SUBIEKTYWNY
PODBÓJ KSIĘŻYCA
Wszyscy wiedzą, jak to jest: kiedy
do kin wchodzić ma jakiś film oparty na książce albo zbliża się rocznica
jakiegoś wydarzenia, wydawcy dokładają starań, żeby w ich ofercie nie zabrakło
tytułów związanych z tematem. Często jest to zwyczajne odcinanie kuponików,
nierzadko jednak w nasze ręce trafiają wartościowe pozycje i tak jest właśnie w
tym wypadku. „Na podbój Księżyca” to świetna, momentami wręcz rewelacyjna,
monumentalna opowieść nie tylko o podboju srebrnego globu, ale także o harcie
ludzkiego ducha, marzeniach, obawach i przyszłości rodzącej się na naszych
oczach.
Rok 1969. Misja Apollo 11 dociera
na Księżyc. Pierwszy człowiek stawia stopę na srebrnym globie, udowadniając, że
niemożliwe czasem jest jak najbardziej wykonalne. Jak jednak udało się tego
dokonać? Jakim przeciwnościom losu musieli stawić wszyscy, biorący udział w
tych wydarzeniach? I co jeszcze kryje się za kulisami misji?
Spodziewacie się typowej relacji z
podróży na Księżyc i z powrotem? Pełnej faktów suchej opowieści dokumentalnej o
niezłomnych ludziach przełamujących bariery i stawiających ten pierwszy mały,
ale jakże wielki dla ludzkości krok?
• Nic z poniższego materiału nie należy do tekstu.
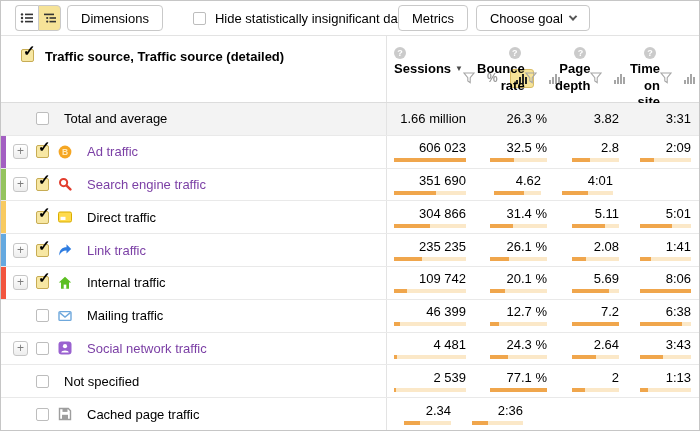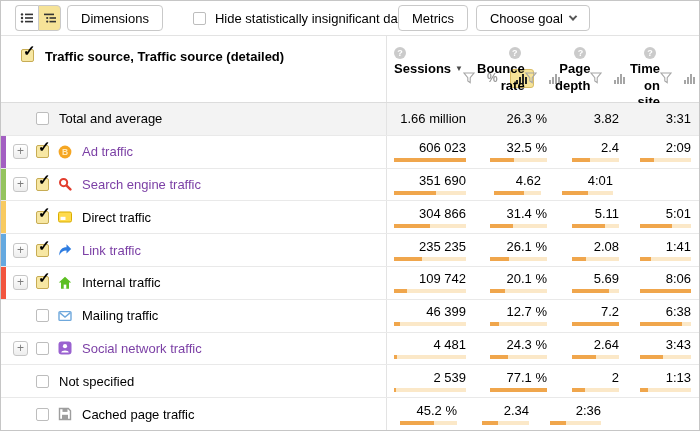"Total and average" .row-label { margin-left: 10px -> 15px }
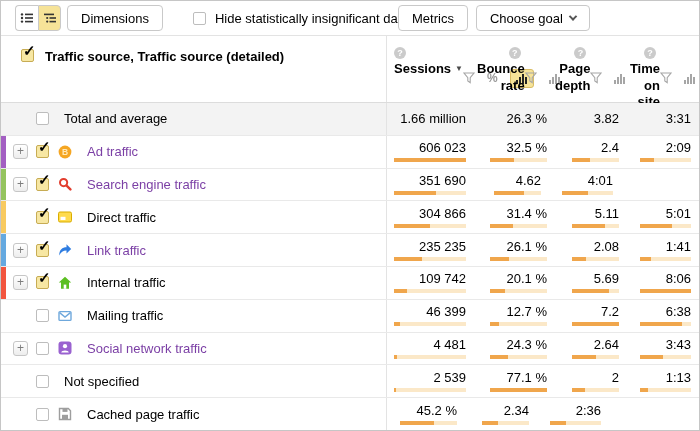"2.4" span.val { text: 2.4 -> 2.8 }
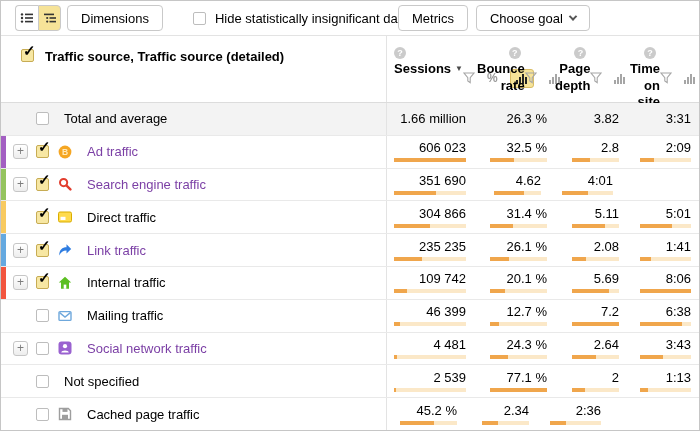"45.2 %" div.cell { html: <div> <span>45.2 %</span> <span> <span></span> </span> </div> -> none }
To będziecie zaskoczeni – i to bardzo
pozytywnie, bo Norman Mailer stworzył coś niezwykłego. I jakże emocjonującego,
bo jednocześnie przesyconego odczuciami tych pierwszych dni – książka bowiem po
raz pierwszy ukazała się w formie odcinków już w roku 1969, czyli dosłownie
chwilę po misji Apollo 11. I świeżość spojrzenia na tamte wydarzenia dosłownie aż
bije z całości.
Przede wszystkim jednak widać tutaj
subiektywne podejście do tematu. Mailer, pisarz kontrowersyjny, choć doceniony
nagrodą Pulitzera, napisał co prawda dokument przesycony detalami i jak
najdokładniejszym uchwyceniem tematu (nie przypadkiem wyszła mu
sześćsetstronicowa lektura), niemniej zrobił to po swojemu i tak, jak tego
chciał. A zatem z humorem, ciętą satyrą (także na samego siebie) i osobistymi
wtrąceniami. Widać to już na samym początku, gdzie autor rozwodzi się nad
samobójstwem Hemingwaya i jego znaczeniem dla przyszłego kierunku moralnego
ludzkości. I takie swobodne, nonszalanckie podejście sprawia, że całość czyta
się tak świetnie.
Oczywiście, jak każda monumentalna,
epicka rozmiarami książka (nie powieść, bo choć mamy tu bardziej literackie
wstawki, całość pozostaje relacją faktów, a nie ich fabularną adaptacją) i ta
nie ustrzegła się pewnych dłużyzn, ale na szczęście nie jest ich wiele. Mamy za
to mnóstwo interesujących szczegółów, dogłębne spojrzenie na charaktery
astronautów i obszerne, dokładne i jak najbardziej rzetelne oddanie detali
samej misji. Mailer zagłębia się tu w takie tematy, o których nawet byście nie
pomyśleli, odsłania przed nami nieznane (albo raczej rzadko wspominane) fakty i
pokazuje ludzką, zwyczajną stronę wszystkiego, z jednoczesnym zachłyśnięciem się
i fascynację podbojem kosmosu.
Dobrze, że w pięćdziesiątą rocznicę
misji Apollo 11 jest nam dane przeczytać całość. Bo „Na podbój Księżyca” to
naprawdę świetna, wciągająca i intrygująca książka. Coś, co warto polecić
wszystkim zainteresowanym tematem. Ja dzięki niej znów poczułem się, jak tamte
dzieciak, który lata temu z zafascynowaniem myślał o kosmosie i co się w nim
może kryć.
Dziękuję wydawnictwu Zysk i s-ka za
udostępnienie egzemplarza do recenzji.